WHAT IS EXPECTED - Your task is to reproduce the entries below word for word.

=-=-=-=-=

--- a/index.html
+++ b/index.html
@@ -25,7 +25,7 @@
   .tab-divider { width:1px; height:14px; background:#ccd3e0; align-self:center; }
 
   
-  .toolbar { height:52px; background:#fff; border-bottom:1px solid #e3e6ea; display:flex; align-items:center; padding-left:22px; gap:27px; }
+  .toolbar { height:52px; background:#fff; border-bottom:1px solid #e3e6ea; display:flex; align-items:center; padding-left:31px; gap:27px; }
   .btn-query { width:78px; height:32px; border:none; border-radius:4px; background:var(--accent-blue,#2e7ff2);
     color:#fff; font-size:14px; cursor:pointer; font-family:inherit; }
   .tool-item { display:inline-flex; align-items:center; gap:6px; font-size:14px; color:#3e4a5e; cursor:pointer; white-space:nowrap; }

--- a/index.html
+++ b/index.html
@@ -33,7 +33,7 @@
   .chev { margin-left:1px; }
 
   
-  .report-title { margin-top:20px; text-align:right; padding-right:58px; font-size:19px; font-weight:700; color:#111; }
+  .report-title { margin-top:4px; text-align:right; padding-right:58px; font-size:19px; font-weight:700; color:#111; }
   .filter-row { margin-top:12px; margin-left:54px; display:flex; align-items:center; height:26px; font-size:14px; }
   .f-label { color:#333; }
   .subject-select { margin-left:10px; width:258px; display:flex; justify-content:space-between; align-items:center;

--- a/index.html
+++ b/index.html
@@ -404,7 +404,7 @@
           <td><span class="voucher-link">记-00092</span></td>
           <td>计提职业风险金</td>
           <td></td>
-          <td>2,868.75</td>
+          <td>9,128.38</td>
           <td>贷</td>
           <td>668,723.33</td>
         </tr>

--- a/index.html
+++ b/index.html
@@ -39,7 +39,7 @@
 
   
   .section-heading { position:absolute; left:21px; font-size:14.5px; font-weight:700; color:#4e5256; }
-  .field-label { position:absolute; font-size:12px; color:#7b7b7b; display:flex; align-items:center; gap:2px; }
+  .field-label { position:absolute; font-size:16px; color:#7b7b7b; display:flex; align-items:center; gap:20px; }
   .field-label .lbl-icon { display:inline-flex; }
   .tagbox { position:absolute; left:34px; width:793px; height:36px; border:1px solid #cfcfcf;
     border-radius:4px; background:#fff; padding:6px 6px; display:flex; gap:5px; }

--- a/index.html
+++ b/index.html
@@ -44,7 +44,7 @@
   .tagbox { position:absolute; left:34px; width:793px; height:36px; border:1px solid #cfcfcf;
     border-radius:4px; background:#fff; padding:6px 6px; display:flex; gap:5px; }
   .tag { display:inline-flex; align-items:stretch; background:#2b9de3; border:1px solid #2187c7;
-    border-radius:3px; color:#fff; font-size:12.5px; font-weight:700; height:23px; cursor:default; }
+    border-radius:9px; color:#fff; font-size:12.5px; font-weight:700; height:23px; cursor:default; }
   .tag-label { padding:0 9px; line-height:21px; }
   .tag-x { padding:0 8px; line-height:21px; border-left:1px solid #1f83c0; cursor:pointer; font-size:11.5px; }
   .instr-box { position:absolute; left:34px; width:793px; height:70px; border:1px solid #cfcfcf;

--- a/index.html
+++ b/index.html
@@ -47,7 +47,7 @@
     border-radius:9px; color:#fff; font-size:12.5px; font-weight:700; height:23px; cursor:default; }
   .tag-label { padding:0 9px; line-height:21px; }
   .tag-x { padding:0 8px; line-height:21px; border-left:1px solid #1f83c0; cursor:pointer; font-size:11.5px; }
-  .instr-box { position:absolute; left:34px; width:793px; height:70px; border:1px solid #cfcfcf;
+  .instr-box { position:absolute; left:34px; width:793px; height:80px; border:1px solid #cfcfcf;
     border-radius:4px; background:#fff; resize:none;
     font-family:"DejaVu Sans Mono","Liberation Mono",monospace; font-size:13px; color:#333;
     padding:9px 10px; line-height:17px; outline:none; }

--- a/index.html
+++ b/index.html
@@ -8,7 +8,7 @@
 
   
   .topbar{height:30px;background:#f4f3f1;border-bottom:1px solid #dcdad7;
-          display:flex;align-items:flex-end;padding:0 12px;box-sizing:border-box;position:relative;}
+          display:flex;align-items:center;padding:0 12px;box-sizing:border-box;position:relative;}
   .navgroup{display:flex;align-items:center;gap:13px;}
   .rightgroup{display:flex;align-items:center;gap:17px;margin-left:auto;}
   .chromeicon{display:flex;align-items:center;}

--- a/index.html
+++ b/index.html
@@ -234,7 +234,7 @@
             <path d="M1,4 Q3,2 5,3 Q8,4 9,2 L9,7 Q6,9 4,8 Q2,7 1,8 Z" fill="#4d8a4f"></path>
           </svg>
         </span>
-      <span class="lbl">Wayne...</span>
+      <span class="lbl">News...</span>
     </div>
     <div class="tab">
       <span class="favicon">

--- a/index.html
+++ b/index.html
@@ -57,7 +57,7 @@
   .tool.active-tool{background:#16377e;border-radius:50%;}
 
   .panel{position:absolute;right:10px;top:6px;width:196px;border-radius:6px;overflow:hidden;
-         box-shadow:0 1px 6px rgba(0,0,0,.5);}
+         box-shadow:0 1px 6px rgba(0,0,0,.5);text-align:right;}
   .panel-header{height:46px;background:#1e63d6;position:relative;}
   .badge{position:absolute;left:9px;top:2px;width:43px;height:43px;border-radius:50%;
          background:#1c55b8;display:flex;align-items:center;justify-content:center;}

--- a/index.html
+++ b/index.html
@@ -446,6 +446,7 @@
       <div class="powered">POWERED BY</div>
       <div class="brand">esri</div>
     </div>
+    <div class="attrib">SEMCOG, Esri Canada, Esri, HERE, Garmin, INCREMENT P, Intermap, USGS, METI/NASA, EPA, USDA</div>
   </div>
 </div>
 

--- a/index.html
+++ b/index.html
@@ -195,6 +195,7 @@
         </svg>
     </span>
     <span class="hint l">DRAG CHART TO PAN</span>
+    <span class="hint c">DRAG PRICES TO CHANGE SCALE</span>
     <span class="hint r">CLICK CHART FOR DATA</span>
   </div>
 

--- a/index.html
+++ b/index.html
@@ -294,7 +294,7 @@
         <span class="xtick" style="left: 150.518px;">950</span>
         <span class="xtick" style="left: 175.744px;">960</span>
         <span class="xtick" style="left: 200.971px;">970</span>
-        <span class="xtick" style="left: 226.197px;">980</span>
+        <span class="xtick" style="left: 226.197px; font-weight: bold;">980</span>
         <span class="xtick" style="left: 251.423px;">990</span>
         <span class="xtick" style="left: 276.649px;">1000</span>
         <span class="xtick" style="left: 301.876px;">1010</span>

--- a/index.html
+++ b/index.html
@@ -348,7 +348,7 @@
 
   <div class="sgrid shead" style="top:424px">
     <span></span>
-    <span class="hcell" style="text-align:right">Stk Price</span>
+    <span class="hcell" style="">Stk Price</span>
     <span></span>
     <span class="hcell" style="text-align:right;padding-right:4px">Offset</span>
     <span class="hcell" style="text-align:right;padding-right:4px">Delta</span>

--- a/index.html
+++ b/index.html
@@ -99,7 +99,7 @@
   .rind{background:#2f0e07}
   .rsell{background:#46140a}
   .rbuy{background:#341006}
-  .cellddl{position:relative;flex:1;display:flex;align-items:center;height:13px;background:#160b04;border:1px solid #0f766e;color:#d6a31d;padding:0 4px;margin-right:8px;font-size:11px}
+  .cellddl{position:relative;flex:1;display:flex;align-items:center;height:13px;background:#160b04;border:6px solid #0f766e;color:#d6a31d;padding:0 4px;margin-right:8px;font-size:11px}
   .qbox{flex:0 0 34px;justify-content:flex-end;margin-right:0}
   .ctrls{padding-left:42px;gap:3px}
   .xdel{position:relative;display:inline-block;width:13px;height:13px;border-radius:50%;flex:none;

=-=-=-=-=

REPLY -
--- a/index.html
+++ b/index.html
@@ -25,7 +25,7 @@
   .tab-divider { width:1px; height:14px; background:#ccd3e0; align-self:center; }
 
   
-  .toolbar { height:52px; background:#fff; border-bottom:1px solid #e3e6ea; display:flex; align-items:center; padding-left:22px; gap:27px; }
+  .toolbar { height:52px; background:#fff; border-bottom:1px solid #e3e6ea; display:flex; align-items:center; padding-left:31px; gap:27px; }
   .btn-query { width:78px; height:32px; border:none; border-radius:4px; background:var(--accent-blue,#2e7ff2);
     color:#fff; font-size:14px; cursor:pointer; font-family:inherit; }
   .tool-item { display:inline-flex; align-items:center; gap:6px; font-size:14px; color:#3e4a5e; cursor:pointer; white-space:nowrap; }

--- a/index.html
+++ b/index.html
@@ -33,7 +33,7 @@
   .chev { margin-left:1px; }
 
   
-  .report-title { margin-top:20px; text-align:right; padding-right:58px; font-size:19px; font-weight:700; color:#111; }
+  .report-title { margin-top:4px; text-align:right; padding-right:58px; font-size:19px; font-weight:700; color:#111; }
   .filter-row { margin-top:12px; margin-left:54px; display:flex; align-items:center; height:26px; font-size:14px; }
   .f-label { color:#333; }
   .subject-select { margin-left:10px; width:258px; display:flex; justify-content:space-between; align-items:center;

--- a/index.html
+++ b/index.html
@@ -404,7 +404,7 @@
           <td><span class="voucher-link">记-00092</span></td>
           <td>计提职业风险金</td>
           <td></td>
-          <td>2,868.75</td>
+          <td>9,128.38</td>
           <td>贷</td>
           <td>668,723.33</td>
         </tr>

--- a/index.html
+++ b/index.html
@@ -39,7 +39,7 @@
 
   
   .section-heading { position:absolute; left:21px; font-size:14.5px; font-weight:700; color:#4e5256; }
-  .field-label { position:absolute; font-size:12px; color:#7b7b7b; display:flex; align-items:center; gap:2px; }
+  .field-label { position:absolute; font-size:16px; color:#7b7b7b; display:flex; align-items:center; gap:20px; }
   .field-label .lbl-icon { display:inline-flex; }
   .tagbox { position:absolute; left:34px; width:793px; height:36px; border:1px solid #cfcfcf;
     border-radius:4px; background:#fff; padding:6px 6px; display:flex; gap:5px; }

--- a/index.html
+++ b/index.html
@@ -44,7 +44,7 @@
   .tagbox { position:absolute; left:34px; width:793px; height:36px; border:1px solid #cfcfcf;
     border-radius:4px; background:#fff; padding:6px 6px; display:flex; gap:5px; }
   .tag { display:inline-flex; align-items:stretch; background:#2b9de3; border:1px solid #2187c7;
-    border-radius:3px; color:#fff; font-size:12.5px; font-weight:700; height:23px; cursor:default; }
+    border-radius:9px; color:#fff; font-size:12.5px; font-weight:700; height:23px; cursor:default; }
   .tag-label { padding:0 9px; line-height:21px; }
   .tag-x { padding:0 8px; line-height:21px; border-left:1px solid #1f83c0; cursor:pointer; font-size:11.5px; }
   .instr-box { position:absolute; left:34px; width:793px; height:70px; border:1px solid #cfcfcf;

--- a/index.html
+++ b/index.html
@@ -47,7 +47,7 @@
     border-radius:9px; color:#fff; font-size:12.5px; font-weight:700; height:23px; cursor:default; }
   .tag-label { padding:0 9px; line-height:21px; }
   .tag-x { padding:0 8px; line-height:21px; border-left:1px solid #1f83c0; cursor:pointer; font-size:11.5px; }
-  .instr-box { position:absolute; left:34px; width:793px; height:70px; border:1px solid #cfcfcf;
+  .instr-box { position:absolute; left:34px; width:793px; height:80px; border:1px solid #cfcfcf;
     border-radius:4px; background:#fff; resize:none;
     font-family:"DejaVu Sans Mono","Liberation Mono",monospace; font-size:13px; color:#333;
     padding:9px 10px; line-height:17px; outline:none; }

--- a/index.html
+++ b/index.html
@@ -8,7 +8,7 @@
 
   
   .topbar{height:30px;background:#f4f3f1;border-bottom:1px solid #dcdad7;
-          display:flex;align-items:flex-end;padding:0 12px;box-sizing:border-box;position:relative;}
+          display:flex;align-items:center;padding:0 12px;box-sizing:border-box;position:relative;}
   .navgroup{display:flex;align-items:center;gap:13px;}
   .rightgroup{display:flex;align-items:center;gap:17px;margin-left:auto;}
   .chromeicon{display:flex;align-items:center;}

--- a/index.html
+++ b/index.html
@@ -234,7 +234,7 @@
             <path d="M1,4 Q3,2 5,3 Q8,4 9,2 L9,7 Q6,9 4,8 Q2,7 1,8 Z" fill="#4d8a4f"></path>
           </svg>
         </span>
-      <span class="lbl">Wayne...</span>
+      <span class="lbl">News...</span>
     </div>
     <div class="tab">
       <span class="favicon">

--- a/index.html
+++ b/index.html
@@ -57,7 +57,7 @@
   .tool.active-tool{background:#16377e;border-radius:50%;}
 
   .panel{position:absolute;right:10px;top:6px;width:196px;border-radius:6px;overflow:hidden;
-         box-shadow:0 1px 6px rgba(0,0,0,.5);}
+         box-shadow:0 1px 6px rgba(0,0,0,.5);text-align:right;}
   .panel-header{height:46px;background:#1e63d6;position:relative;}
   .badge{position:absolute;left:9px;top:2px;width:43px;height:43px;border-radius:50%;
          background:#1c55b8;display:flex;align-items:center;justify-content:center;}

--- a/index.html
+++ b/index.html
@@ -446,6 +446,7 @@
       <div class="powered">POWERED BY</div>
       <div class="brand">esri</div>
     </div>
+    <div class="attrib">SEMCOG, Esri Canada, Esri, HERE, Garmin, INCREMENT P, Intermap, USGS, METI/NASA, EPA, USDA</div>
   </div>
 </div>
 

--- a/index.html
+++ b/index.html
@@ -195,6 +195,7 @@
         </svg>
     </span>
     <span class="hint l">DRAG CHART TO PAN</span>
+    <span class="hint c">DRAG PRICES TO CHANGE SCALE</span>
     <span class="hint r">CLICK CHART FOR DATA</span>
   </div>
 

--- a/index.html
+++ b/index.html
@@ -294,7 +294,7 @@
         <span class="xtick" style="left: 150.518px;">950</span>
         <span class="xtick" style="left: 175.744px;">960</span>
         <span class="xtick" style="left: 200.971px;">970</span>
-        <span class="xtick" style="left: 226.197px;">980</span>
+        <span class="xtick" style="left: 226.197px; font-weight: bold;">980</span>
         <span class="xtick" style="left: 251.423px;">990</span>
         <span class="xtick" style="left: 276.649px;">1000</span>
         <span class="xtick" style="left: 301.876px;">1010</span>

--- a/index.html
+++ b/index.html
@@ -348,7 +348,7 @@
 
   <div class="sgrid shead" style="top:424px">
     <span></span>
-    <span class="hcell" style="text-align:right">Stk Price</span>
+    <span class="hcell" style="">Stk Price</span>
     <span></span>
     <span class="hcell" style="text-align:right;padding-right:4px">Offset</span>
     <span class="hcell" style="text-align:right;padding-right:4px">Delta</span>

--- a/index.html
+++ b/index.html
@@ -99,7 +99,7 @@
   .rind{background:#2f0e07}
   .rsell{background:#46140a}
   .rbuy{background:#341006}
-  .cellddl{position:relative;flex:1;display:flex;align-items:center;height:13px;background:#160b04;border:1px solid #0f766e;color:#d6a31d;padding:0 4px;margin-right:8px;font-size:11px}
+  .cellddl{position:relative;flex:1;display:flex;align-items:center;height:13px;background:#160b04;border:6px solid #0f766e;color:#d6a31d;padding:0 4px;margin-right:8px;font-size:11px}
   .qbox{flex:0 0 34px;justify-content:flex-end;margin-right:0}
   .ctrls{padding-left:42px;gap:3px}
   .xdel{position:relative;display:inline-block;width:13px;height:13px;border-radius:50%;flex:none;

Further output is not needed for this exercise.